Le président polonais Lech Kaczynski, confirmant publiquement ce que laissaient entendre depuis des semaines ses collaborateurs, a indiqué qu'après le "non" irlandais, il considérait Lisbonne comme juridiquement mort, et n'avait pas l'intention de signer l'acte de ratification du traité (il avait toutefois signé la loi autorisant la ratification, nuance qui m'avait échappée dans ce post).
Sans surprise non plus, le président allemand Köhler a annoncé qu'il attendrait le résultat du recours devant la cour constitutionnelle avant de signer. C'est logique, et c'est l'attitude qu'il avait prise lors d'un recours similaire visant le TCE.
Aucun de ces refus ne semble être un obstacle définitif à Lisbonne : tout comme Vaclav Klaus, Lech Kaczynski s'appuyant sur le "non" irlandais, il serait sans doute amené à parapher le traité si l'Irlande votait à nouveau et le ratifiait.
Horst Köhler, lui-même pro-Lisbonne, s'em
pressera de signer si la cour donne son feu vert, mais il faut lui reconnaître le mérite du respect des institutions de son pays, ce qui ne va pas de soi dans le climat actuel (il est d'ailleurs critiqué pour cela au SPD). En revanche, la réponse de la cour constitutionnelle est une inconnue, son examen du TCE ayant été interrompu après les "non" français et néerlandais.
Le mérite principal de ces deux annonces est de casser l'un des ressorts principaux que les fédéralistes veulent utiliser contre les Irlandais : une illusion d'unanimité pro-Lisbonne dans les 26 autres pays.
Add. : quelques précisions du correspondant UE de la BBC à propos de l'annonce du président Kaczynski :
[Le correspondant de la BBC à Varsovie] me dit que la constitution [polonaise] indique que si le parlement ratifie un traité, et il l'a fait, le président est tenu de le signer afin de le faire entrer en vigueur. Mais la constitution ne donne pas de limite de temps.
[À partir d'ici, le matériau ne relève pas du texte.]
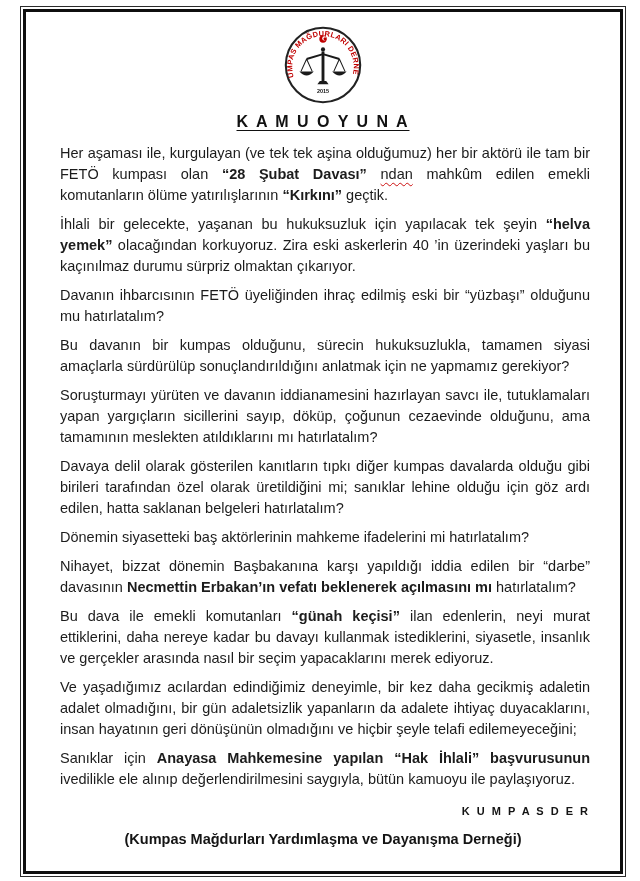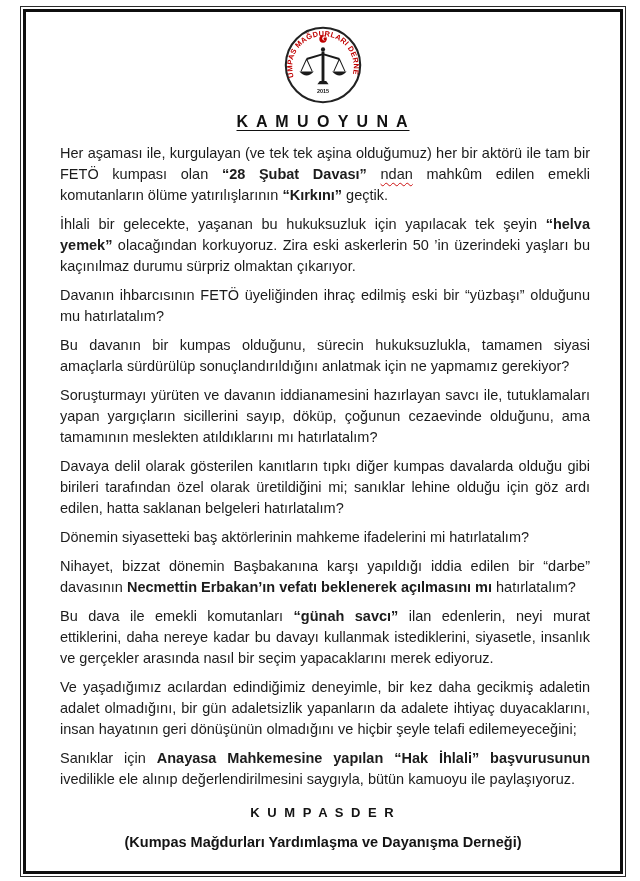--- a/index.html
+++ b/index.html
@@ -50,23 +50,23 @@
   }
   .paragraphs p.para span.b { font-weight: bold; }
   .paragraphs p.para span.spell {
     text-decoration: underline;
     text-decoration-style: wavy;
     text-decoration-color: #cc1111;
     text-decoration-thickness: 1px;
     text-underline-offset: 3px;
   }
   .signature {
-    text-align: center;
+    text-align: right;
     font-weight: bold;
-    font-size: 13px;
+    font-size: 11px;
     color: #141414;
     letter-spacing: 2px;
     margin-top: 15px;
   }
   .signature-sub {
     text-align: center;
     font-weight: bold;
     font-size: 14.5px;
     color: #141414;
     margin-top: 14px;
@@ -103,28 +103,28 @@
           <path d="M46 70 L54 70 L57 74 L43 74 Z" fill="#1a1a1a" stroke="none"></path>
         </g>
         <text x="50" y="84.5" text-anchor="middle" font-size="6.8" font-weight="bold" fill="#111111">2015</text>
       </svg>
     </div>
 
     <div class="doc-title">K A M U O Y U N A</div>
 
     <div class="paragraphs">
         <p class="para"><span>Her aşaması ile, kurgulayan (ve tek tek aşina olduğumuz) her bir aktörü ile tam bir FETÖ kumpası olan </span><span class="b">“28 Şubat Davası”</span><span> </span><span class="spell">ndan</span><span> mahkûm edilen emekli komutanların ölüme yatırılışlarının </span><span class="b">“Kırkını”</span><span> geçtik.</span></p>
-        <p class="para"><span>İhlali bir gelecekte, yaşanan bu hukuksuzluk için yapılacak tek şeyin </span><span class="b">“helva yemek”</span><span> olacağından korkuyoruz. Zira eski askerlerin 50 ’in üzerindeki yaşları bu kaçınılmaz durumu sürpriz olmaktan çıkarıyor.</span></p>
+        <p class="para"><span>İhlali bir gelecekte, yaşanan bu hukuksuzluk için yapılacak tek şeyin </span><span class="b">“helva yemek”</span><span> olacağından korkuyoruz. Zira eski askerlerin 40 ’in üzerindeki yaşları bu kaçınılmaz durumu sürpriz olmaktan çıkarıyor.</span></p>
         <p class="para"><span>Davanın ihbarcısının FETÖ üyeliğinden ihraç edilmiş eski bir “yüzbaşı” olduğunu mu hatırlatalım?</span></p>
         <p class="para"><span>Bu davanın bir kumpas olduğunu, sürecin hukuksuzlukla, tamamen siyasi amaçlarla sürdürülüp sonuçlandırıldığını anlatmak için ne yapmamız gerekiyor?</span></p>
         <p class="para"><span>Soruşturmayı yürüten ve davanın iddianamesini hazırlayan savcı ile, tutuklamaları yapan yargıçların sicillerini sayıp, döküp, çoğunun cezaevinde olduğunu, ama tamamının meslekten atıldıklarını mı hatırlatalım?</span></p>
         <p class="para"><span>Davaya delil olarak gösterilen kanıtların tıpkı diğer kumpas davalarda olduğu gibi birileri tarafından özel olarak üretildiğini mi; sanıklar lehine olduğu için göz ardı edilen, hatta saklanan belgeleri hatırlatalım?</span></p>
         <p class="para"><span>Dönemin siyasetteki baş aktörlerinin mahkeme ifadelerini mi hatırlatalım?</span></p>
         <p class="para"><span>Nihayet, bizzat dönemin Başbakanına karşı yapıldığı iddia edilen bir “darbe” davasının </span><span class="b">Necmettin Erbakan’ın vefatı beklenerek açılmasını mı</span><span> hatırlatalım?</span></p>
-        <p class="para"><span>Bu dava ile emekli komutanları </span><span class="b">“günah savcı”</span><span> ilan edenlerin, neyi murat ettiklerini, daha nereye kadar bu davayı kullanmak istediklerini, siyasetle, insanlık ve gerçekler arasında nasıl bir seçim yapacaklarını merek ediyoruz.</span></p>
+        <p class="para"><span>Bu dava ile emekli komutanları </span><span class="b">“günah keçisi”</span><span> ilan edenlerin, neyi murat ettiklerini, daha nereye kadar bu davayı kullanmak istediklerini, siyasetle, insanlık ve gerçekler arasında nasıl bir seçim yapacaklarını merek ediyoruz.</span></p>
         <p class="para"><span>Ve yaşadığımız acılardan edindiğimiz deneyimle, bir kez daha gecikmiş adaletin adalet olmadığını, bir gün adaletsizlik yapanların da adalete ihtiyaç duyacaklarını, insan hayatının geri dönüşünün olmadığını ve hiçbir şeyle telafi edilemeyeceğini;</span></p>
         <p class="para"><span>Sanıklar için </span><span class="b">Anayasa Mahkemesine yapılan “Hak İhlali” başvurusunun</span><span> ivedilikle ele alınıp değerlendirilmesini saygıyla, bütün kamuoyu ile paylaşıyoruz.</span></p>
       </div>
 
     <div class="signature">K U M P A S D E R</div>
     <div class="signature-sub">(Kumpas Mağdurları Yardımlaşma ve Dayanışma Derneği)</div>
 
   </div>
 </div>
Si le gouvernement voulait faire avancer les choses, il pourrait le traîner devant le tribunal d'Etat, mais c'est peu probable. [...]
Mon propre sentiment, c'est que si les Irlandais sont "persuadés" de re-voter, ceci n'a pas beaucoup d'importance. Mais si le gouvernement irlandais refuse d'organiser un nouveau scrutin, et si d'autres pays commencent à les menacer, ça deviendra très important : la bataille serait alors entre ceux qui veulent tuer Lisbonne et ceux qui veulent avancer sans l'Irlande.